|
Boost : |
Subject: Re: [boost] Standard c++ XML parser API (Boost.XML)
From: Bjorn Reese (breese_at_[hidden])
Date: 2014-03-20 04:34:18
On 03/18/2014 04:46 PM, Stefan Seefeld wrote:
> I don't see any reason why such an XML API wouldn't be usable by other
> Boost libraries.
It should be part of the GSoC project to verify this for the most
common use cases (XML serialization is the most obvious one.)
>> What is the purpose of the S template argument?
>
> To keep the concern for unicode or any other string type orthogonal from
> the XML library, i.e. to allow Boost.XML to interact with different
> Unicode implementations. In fact, in the existing demos I'm restricting
> content to ASCII, so I can in fact get away with using std::string, so
> this is a good example of the "modularity" design goal I mentioned
> above: Don't force anything on users they don't actually need.

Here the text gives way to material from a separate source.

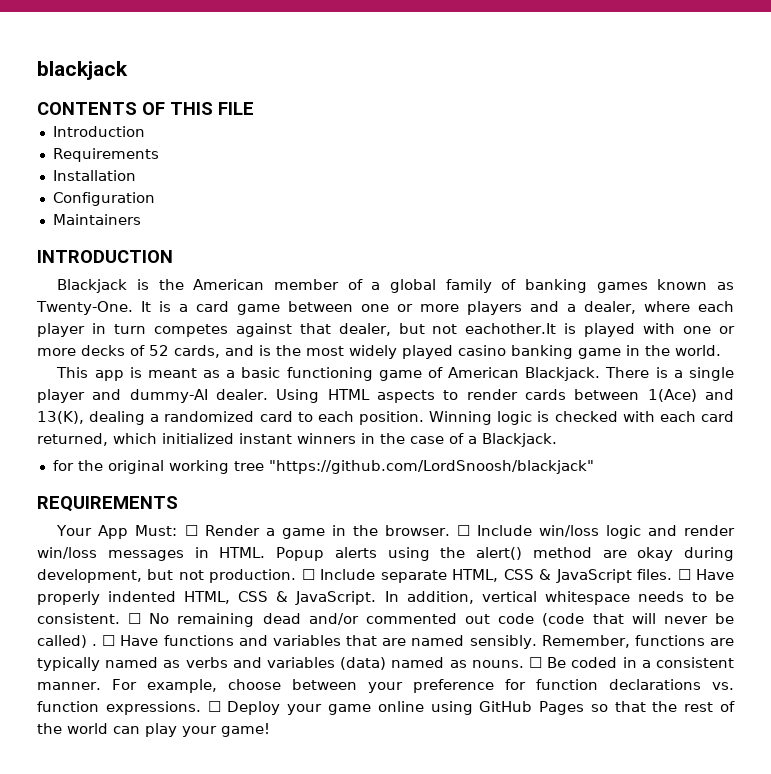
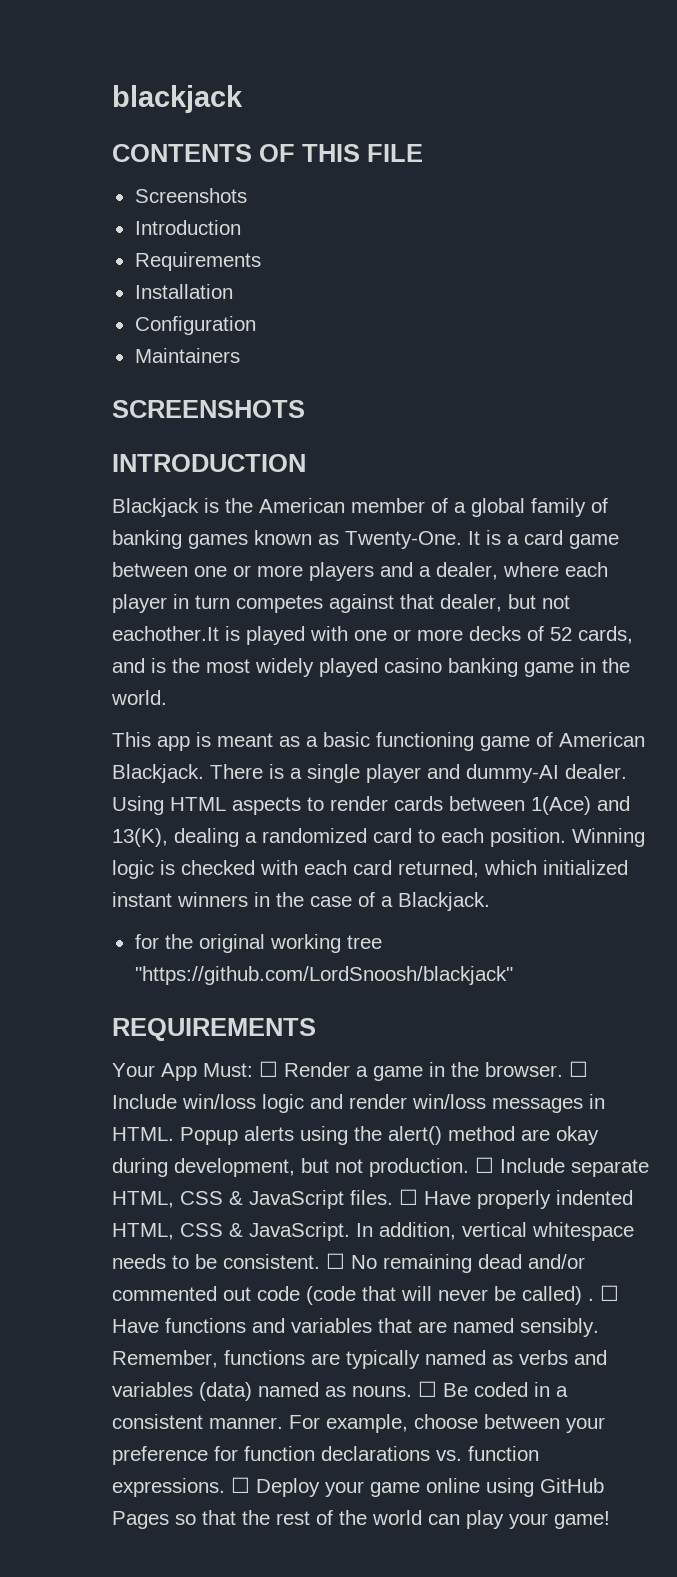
(254, 108) none -> [134,188,247,203] // Screenshots
(141, 219) none -> [112,400,305,418] // SCREENSHOTS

I agree with the goal, but I am not sure that the S type solves the
problem. I must admit that I am having difficulty understanding exactly
how you envision it should work for other encodings, because std::string
is orthogonal to encoding (locale is usually attached to the I/O
stream.)
What encoding is used for std::string? ASCII, UTF-8, or "whatever the
XML library gives me"? This should be documented as part of the API
regardless of the answer.
Should I define a new string type if I want to use Latin-1 or another
encoding in my application? What if the rest of my application uses
std::string for Latin-1 encodings? (I am wondering how will work with
the current convert trait specialization for std::string.)
How does the convert trait know the XML document encoding so that it
is able to convert between this and the application encoding?
I suggest that you adopt the libxml2 design decision to always use
UTF-8 for std::string (and UTF-16 for std::wstring if needed.) See
the design rationale here:
http://xmlsoft.org/encoding.html
Any backend that does not provide UTF-8 will have to be wrapped.
With such a design decision, the S template parameter becomes
superfluous (or should be changed to CharT if you wish to support
both std::string and std::wstring.)
Conversion between UTF-8 and application encodings would have to
be done explicitly in the application.
At any rate, encoding should be addressed in the GSoC project.
>> What is the purpose of the convert trait?
>
> To allow conversion between the backend's own string representation and
> the string type that is used with Boost.XML.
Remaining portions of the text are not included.